Welcome to Britain's first hotel school, offering students from the age of 18 the chance to gain a degree in hotel management or develop culinary skills while working in a fully operational hotel. The school/hotel will be in a converted Grade II listed house in the Essex countryside – and, according to Lord (Kenneth) Baker, the former Education Secretary, will offer four-star service to all who stay there.

Wivenhoe House in Colchester, Essex, sited in the grounds of Wivenhoe Park, is undergoing a £10m refurbishment to enable it to take its first students from May – when the hotel will open to the public. Some 60 students will be recruited in the first year of operation with numbers eventually rising to 120. The venture is jointly planned by education charity Edge, the University of Essex and Kaplan Open Learning – which offers degree courses online in a partnership with the university.

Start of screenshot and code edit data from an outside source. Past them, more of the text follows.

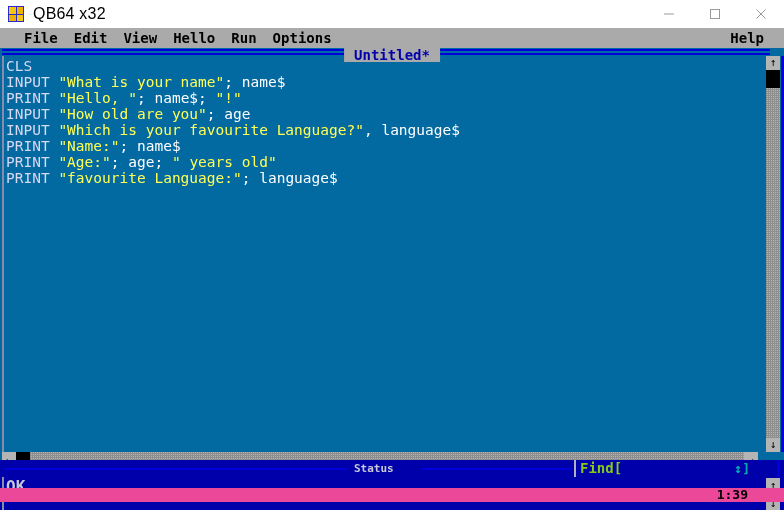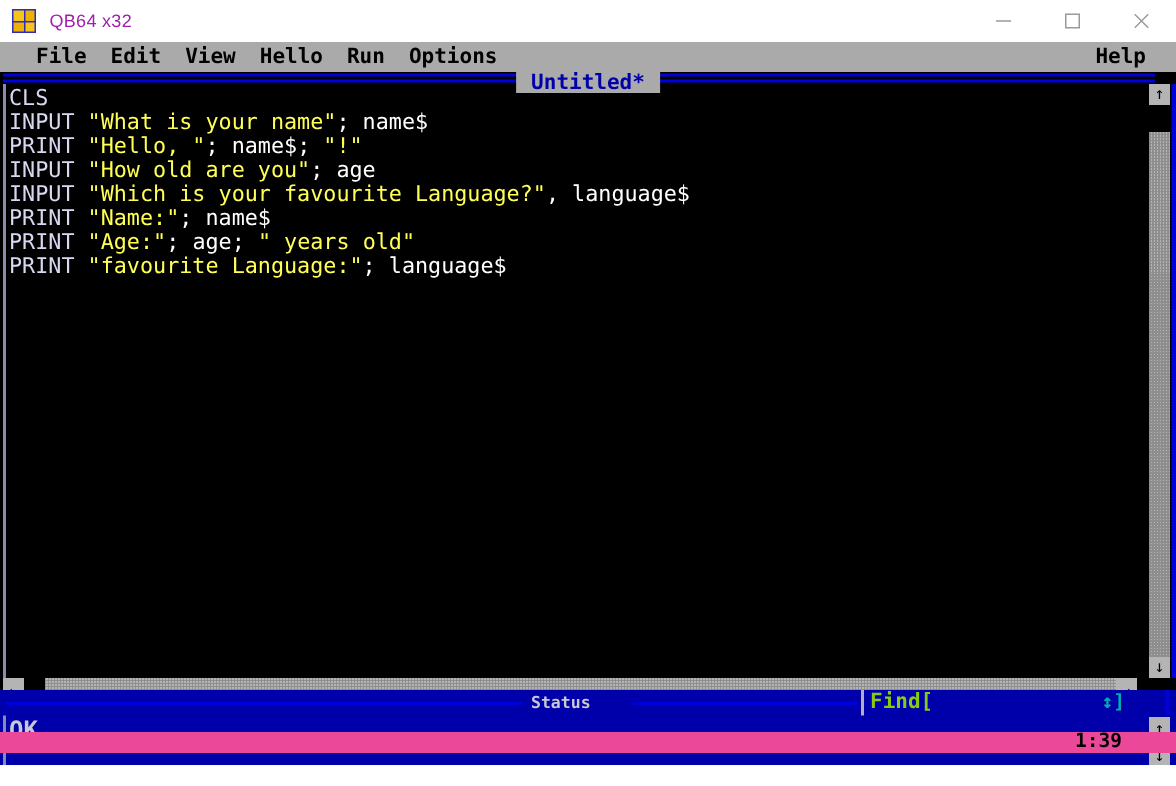--- a/index.html
+++ b/index.html
@@ -46,8 +46,8 @@
   .win-title-text {
     margin-left: 9px;
     font-family: "Liberation Sans", sans-serif;
-    font-size: 12px;
-    color: #a21caf;
+    font-size: 16px;
+    color: #000000;
     letter-spacing: 0.2px;
     white-space: nowrap;
   }

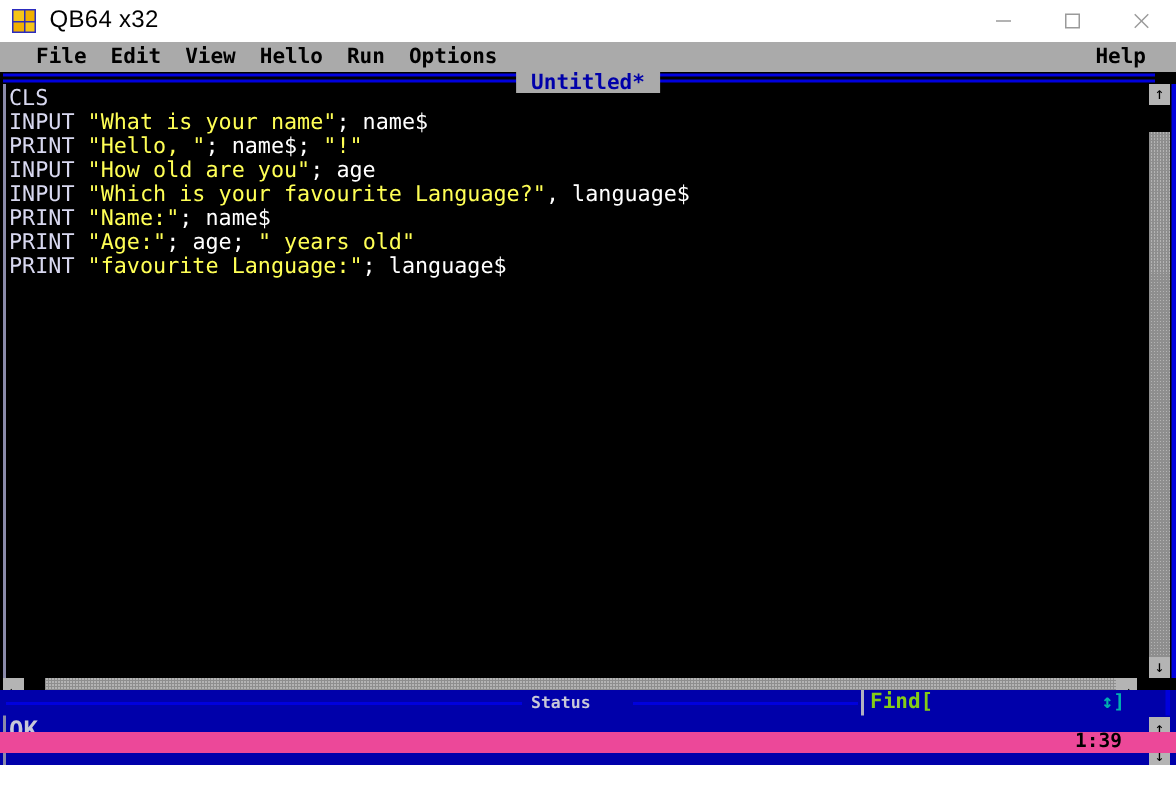--- a/index.html
+++ b/index.html
@@ -100,7 +100,7 @@
     position: absolute;
     left: 0; top: 20px;
     width: 784px; height: 412px;
-    background: #000000;
+    background: #0369a1;
   }
   .frame-top-line {
     position: absolute;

"There will be significantly more students (working in the hotel) than professional practitioners, but there will always be sufficient industry professionals on duty to ensure service standards," said an Edge spokesperson.

By the end of their courses, students are expected to perform supervisory and junior management roles. The house will be renamed Edge Hotel School. Students will take a two-year fast-track degree qualification in hotel management or culinary management accredited by Essex University.

The refurbishment, which aims to retain the Georgian and Victorian finery of the original country house, will provide 16 individual suites and bedrooms in the main building.

Work on a garden with a wing providing 24 new bedrooms, a bar and brasserie and conference centre able to hold 100, is also under way. Edge chairman Lord Baker is pioneering plans for a set of University Technical Colleges – providing practical learning for 14 to 19-year-olds. Amongst these is a plan for a college at Silverstone Grand Prix track in Northamptonshire, to develop car manufacturing and hospitality skills.

Edge says its hotel project could pioneer a new way of education in more practical skills. "It will be a working demonstration of... a new and unique way of delivering further and higher education," the spokesperson said.